Apache Airflow is a great tool for orchestrating and monitoring data pipelines. One of the most valuable features it provides is the ability to see the logs of the tasks that have been executed.
It allows you to see the output of the commands that were executed, and to debug the issues that might have occurred during the execution of the pipeline. And these logs can be accessed for any execution of the pipeline, going back in time as far as you want.
The problem
But this feature comes at a cost. The logs are stored in the disk, and they can end up taking a lot of space.
The solution
We can actually solve this problem in a pretty funny way. To solve the disk space problem I was facing, I wrote an Airflow DAG that deletes old Airflow logs.
Finding the Airflow logs directory
The directory that contains all the working files of Airflow can be configured by setting the AIRFLOW_HOME
environment variable. By default, it is set to ~/airflow
, but it can be changed to any other directory.
Airflow provides a convenient function to get this path.
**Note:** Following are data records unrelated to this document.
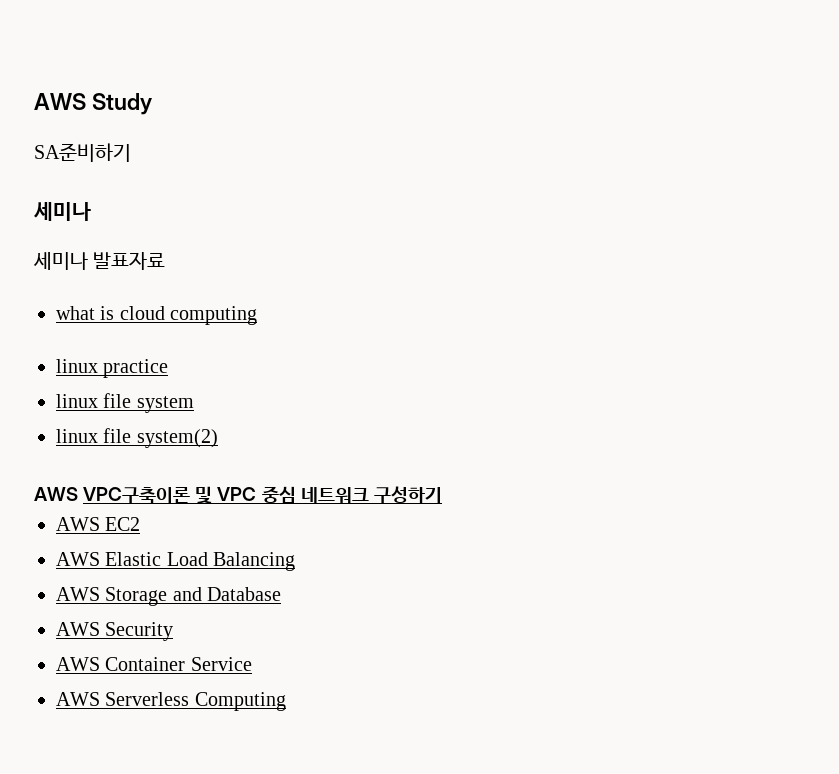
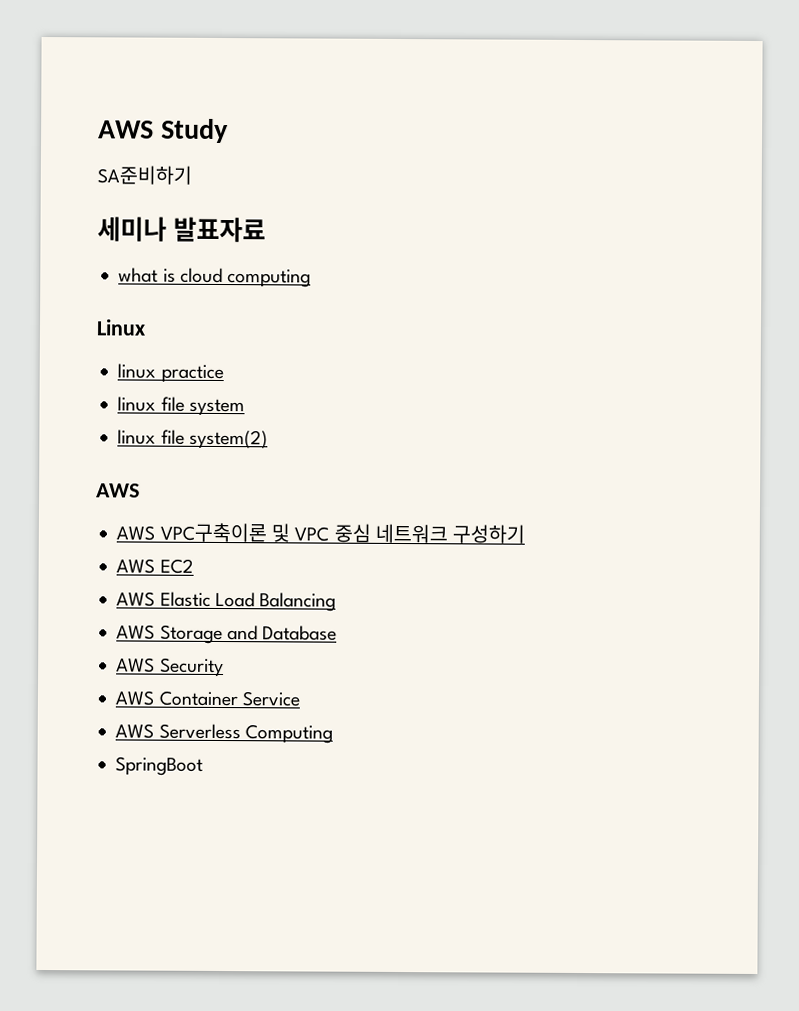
  SA준비하기
- 세미나
+ Linux
  linux file system(2)
+ AWS
+ SpringBoot

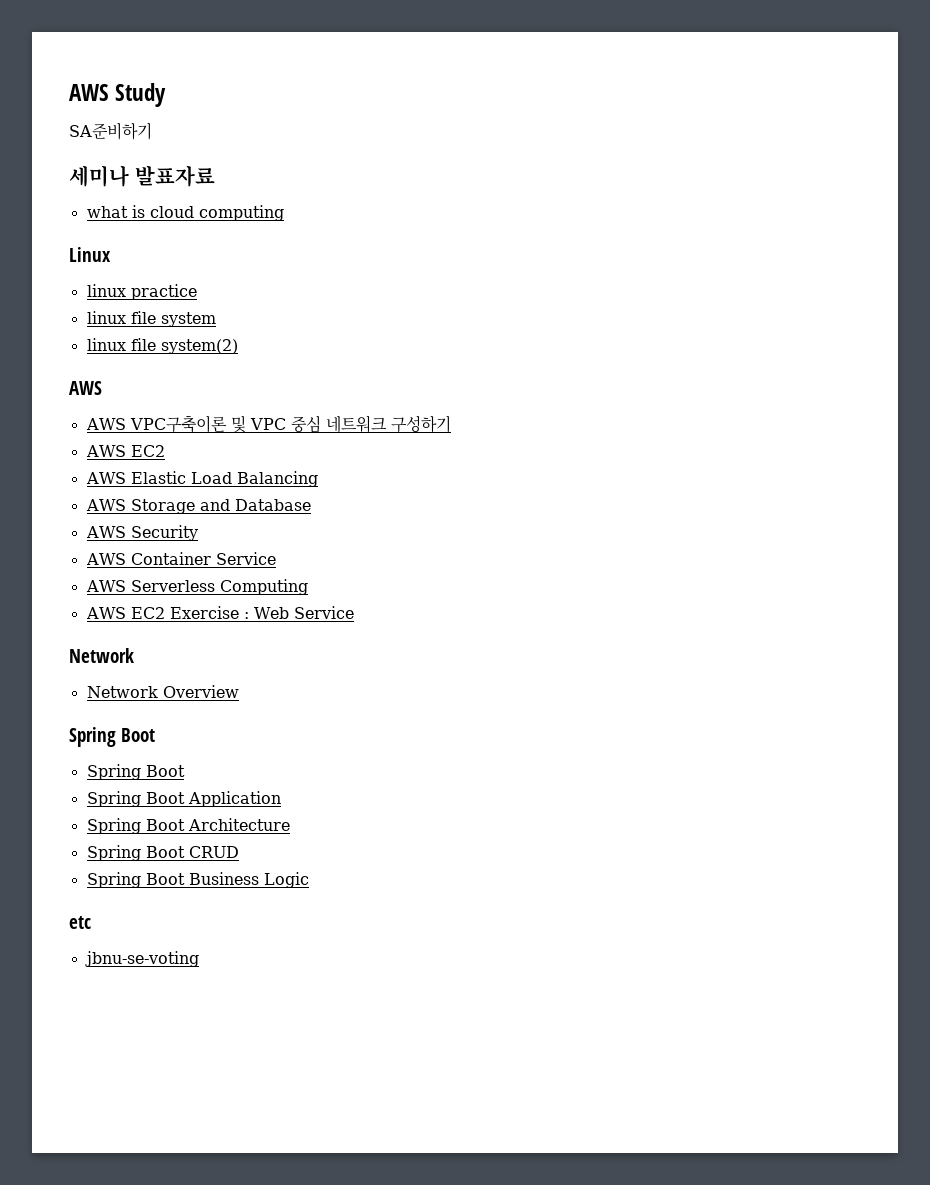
- SpringBoot
+ AWS EC2 Exercise : Web Service
+ Network
+ Network Overview
+ Spring Boot
+ Spring Boot
+ Spring Boot Application
+ Spring Boot Architecture
+ Spring Boot CRUD
+ Spring Boot Business Logic
+ etc
+ jbnu-se-voting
import airflow.configuration
from pathlib import Path
AIRFLOW_HOME = airflow.configuration.get_airflow_home()
From here, it’s easy to get the path to the logs directory.
AIRFLOW_LOGS = Path(AIRFLOW_HOME) / 'logs'
Cleaning old log files
The straightforward way to save disk space and provide ongoing maintenance is to delete files that are older than a certain cutoff date. We can implement this logic like follows.
import time
LOG_TTL_DAYS = 7
for path in AIRFLOW_LOGS.glob("**/*"):
if not path.is_file(): continue
stat = path.stat()
file_age = time.time() - stat.st_mtime
if file_age > 60 * 60 * 24 * LOG_TTL_DAYS:
path.unlink()
This should be enough to keep the logs directory clean. This code leaves empty directories behind, but that is again something that can be easily fixed.
Deleting empty log directories
We can recursively delete empty directories with the following code.
def recursive_delete_empty_dirs(path: Path):
if not path.is_dir(): return 0
if is_path_empty(path):
path.rmdir()
return 1
num_deleted = 0
for p in path.iterdir():
num_deleted += recursive_delete_empty_dirs(p)
return num_deleted
for path in AIRFLOW_LOGS.glob("**/*"):
while True:
deleted = recursive_delete_empty_dirs(path)
if deleted == 0: break
With this, we have a DAG that will keep the logs directory clean both from old log files and from any empty directories.